Cette échelle vous permet de voir de quelle façon vous voyez le sommeil. Ne cherchez pas la bonne réponse, mais indiquez de quelle façon vous voyez les choses à ce stade-ci. Vous pourrez la reprendre après avoir changé vos habitudes de sommeil pour constater de quelle façon ces croyances auront évolué.

Témoignage

Voici comment une participante a réévaluer l’une de ses croyances au sujet du sommeil.


Foire aux questions


Q : Et si je n’arrive pas à changer mes pensées ?
R : Commencez par de petites pensées ou inquiétudes.
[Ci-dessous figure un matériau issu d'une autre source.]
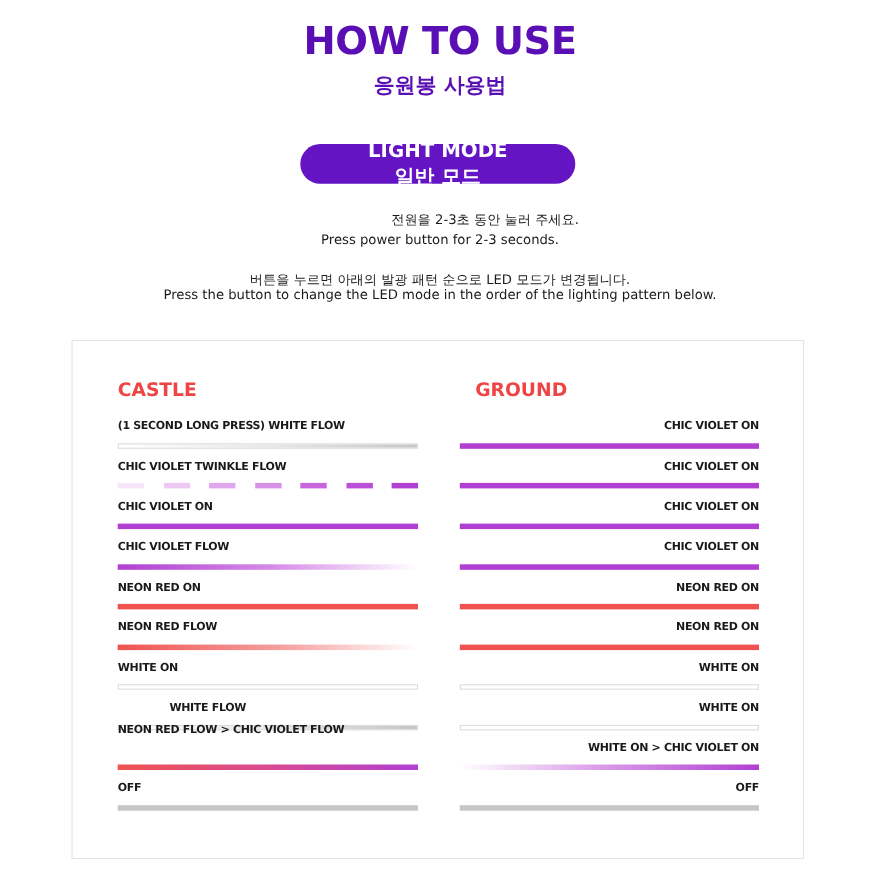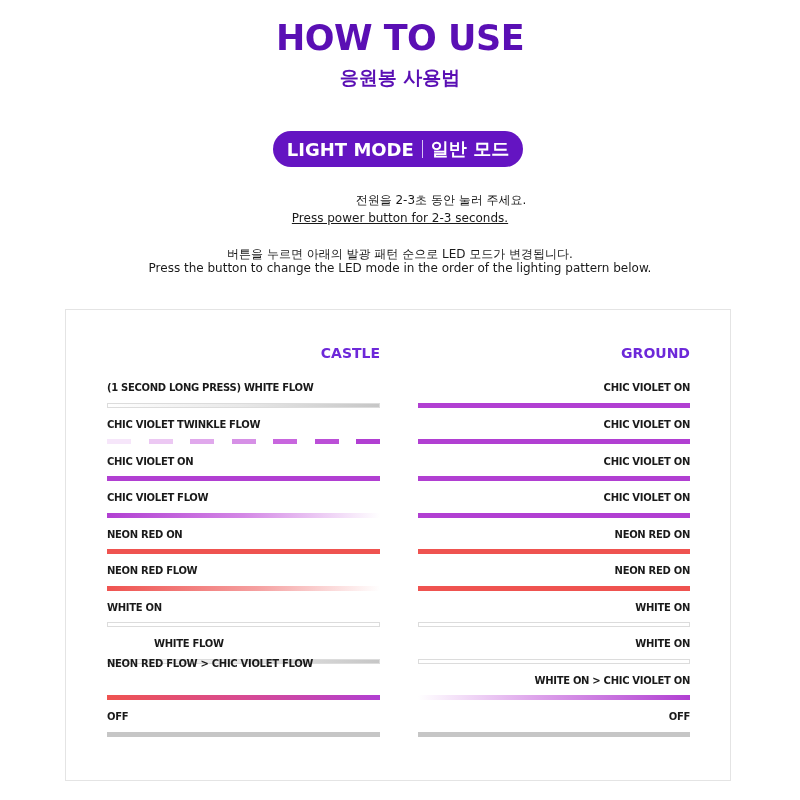--- a/index.html
+++ b/index.html
@@ -6,7 +6,7 @@
   body { width:800px; height:800px; position:relative; overflow:hidden; font-family:"DejaVu Sans", sans-serif; color:#1a1a1a; }
   .title { position:absolute; left:0; width:800px; top:18px; text-align:center; font-family:"DejaVu Sans", sans-serif; font-weight:bold; font-size:35px; letter-spacing:-0.5px; color:#5a0fb4; }
   .subtitle { position:absolute; left:0; width:800px; top:65px; text-align:center; font-weight:bold; font-size:19px; color:#5a0fb4; }
-  .pill { position:absolute; left:273px; top:131px; width:250px; height:36px; border-radius:18px; background:#6414c2; color:#fff; display:flex; align-items:center; justify-content:center; font-weight:bold; font-size:18px; }
+  .pill { position:absolute; left:273px; top:131px; width:250px; height:36px; border-radius:18px; background:#6414c2; color:#fff; display:flex; align-items:center; justify-content:center; font-weight:bold; font-size:18px;flex-direction:column; }
   .pill .sep { display:inline-block; width:1px; height:18px; background:#d8c4f4; margin:0 8px; }
   .instr { position:absolute; left:0; width:800px; text-align:center; font-size:12px; color:#1a1a1a; }
   .panel { position:absolute; left:65px; top:309px; width:666px; height:472px; border:1.5px solid #e4e4e4; box-sizing:border-box; background:#fff; }

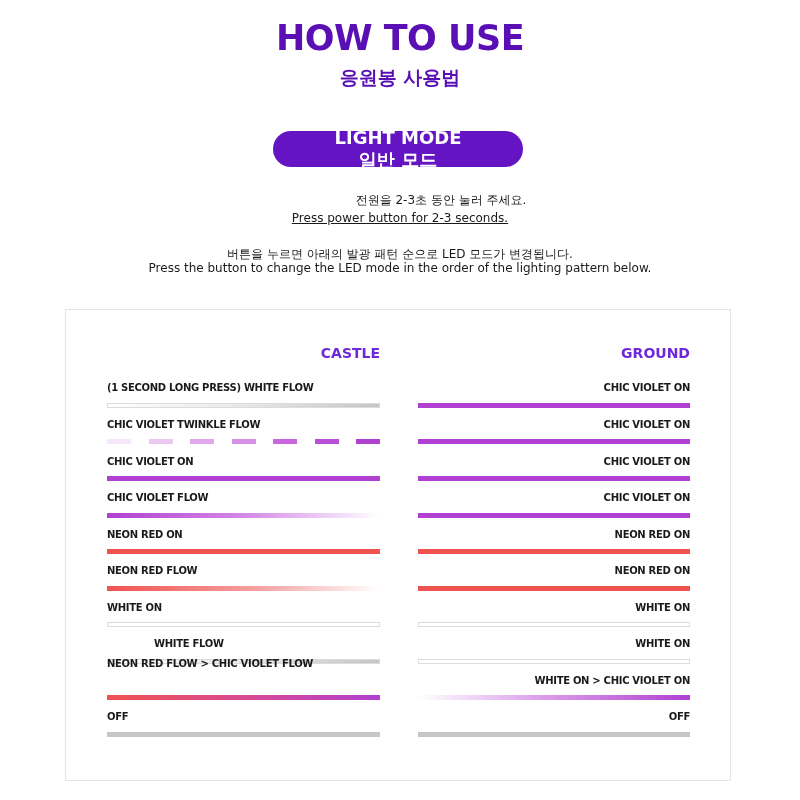--- a/index.html
+++ b/index.html
@@ -42,7 +42,7 @@
 </div>
 
 <div class="instr" style="top:192px;margin-left:41px;">전원을 2-3초 동안 눌러 주세요.</div>
-<div class="instr" style="top:211px;text-decoration:underline;">Press power button for 2-3 seconds.</div>
+<div class="instr" style="top:211px;">Press power button for 2-3 seconds.</div>
 <div class="instr" style="top:246px;">버튼을 누르면 아래의 발광 패턴 순으로 LED 모드가 변경됩니다.</div>
 <div class="instr" style="top:261px;">Press the button to change the LED mode in the order of the lighting pattern below.</div>
 

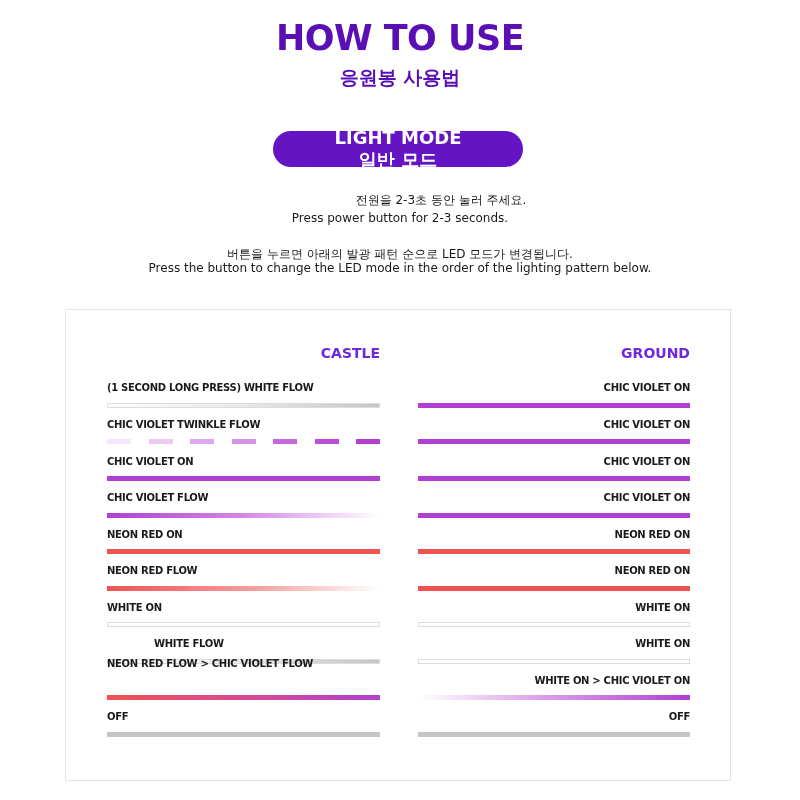--- a/index.html
+++ b/index.html
@@ -10,7 +10,7 @@
   .pill .sep { display:inline-block; width:1px; height:18px; background:#d8c4f4; margin:0 8px; }
   .instr { position:absolute; left:0; width:800px; text-align:center; font-size:12px; color:#1a1a1a; }
   .panel { position:absolute; left:65px; top:309px; width:666px; height:472px; border:1.5px solid #e4e4e4; box-sizing:border-box; background:#fff; }
-  .col-title { position:absolute; top:345px; font-weight:bold; font-size:14px; color:#6d28d9; text-align:right; }
+  .col-title { position:absolute; top:345px; font-weight:bold; font-size:17px; color:#ef4444; text-align:left; }
   .row-label { position:absolute; font-size:10px; font-weight:bold; color:#1a1a1a; letter-spacing:-0.3px; white-space:nowrap; }
   .row-label.left { left:107px; }
   .row-label.right { right:110px; text-align:right; }

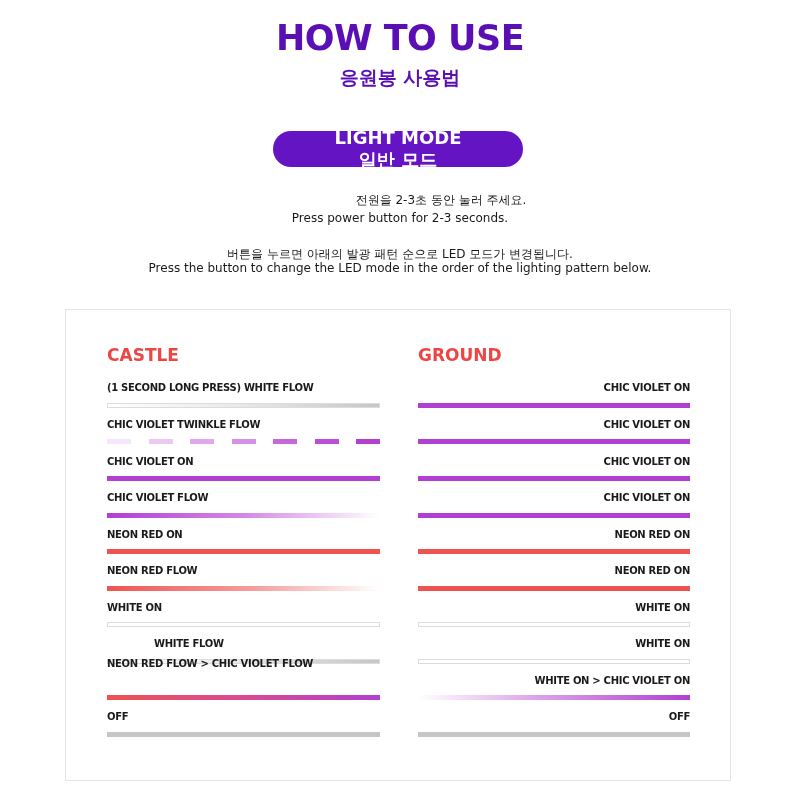--- a/index.html
+++ b/index.html
@@ -49,7 +49,7 @@
 <div class="panel"></div>
 
 <div class="col-title" style="left:107px;width:273px;">CASTLE</div>
-<div class="col-title" style="left:418px;width:272px;">GROUND</div>
+<div class="col-title" style="left:432px;width:272px;">GROUND</div>
 
 <div class="row-label left" style="top:382px;">(1 SECOND LONG PRESS) WHITE FLOW</div>
 <div class="bar left b-whiteflow" style="top:403px;"></div>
Le changement progressif est plus efficace que d’essayer de tout corriger d’un coup.

Q : Dois-je absolument noter toutes mes pensées ?
R : Non, concentrez-vous sur celles qui affectent directement votre sommeil. Les autres peuvent être traitées à un autre moment, par exemple pendant votre moment d’inquiétude constructif.

Q : Cette méthode fonctionne-t-elle pour tout le monde ?
R : Les effets varient, mais la plupart des personnes rapportent une diminution des pensées intrusives et une amélioration progressive du sommeil lorsqu’elles pratiquent régulièrement la restructuration cognitive.